→ Exercise inputs
>>>>

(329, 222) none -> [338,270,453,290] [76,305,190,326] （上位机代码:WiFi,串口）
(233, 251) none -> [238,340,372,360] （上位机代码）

<<<<
>>>>

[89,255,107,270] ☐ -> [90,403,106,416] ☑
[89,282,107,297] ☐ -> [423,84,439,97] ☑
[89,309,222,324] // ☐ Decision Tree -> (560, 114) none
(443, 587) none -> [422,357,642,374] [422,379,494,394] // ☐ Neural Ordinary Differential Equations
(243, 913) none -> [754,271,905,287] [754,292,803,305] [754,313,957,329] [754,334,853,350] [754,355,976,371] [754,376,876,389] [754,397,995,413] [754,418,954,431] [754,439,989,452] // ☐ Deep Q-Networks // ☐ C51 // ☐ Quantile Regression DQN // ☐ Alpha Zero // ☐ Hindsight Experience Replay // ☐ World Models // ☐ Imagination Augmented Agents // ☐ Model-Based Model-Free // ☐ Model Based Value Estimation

<<<<

→ Exercise goal
The word is "上位机代码". Copy every line above where it appears.

→ Answer below
(329, 222) none -> [338,270,453,290] [76,305,190,326] （上位机代码:WiFi,串口）
(233, 251) none -> [238,340,372,360] （上位机代码）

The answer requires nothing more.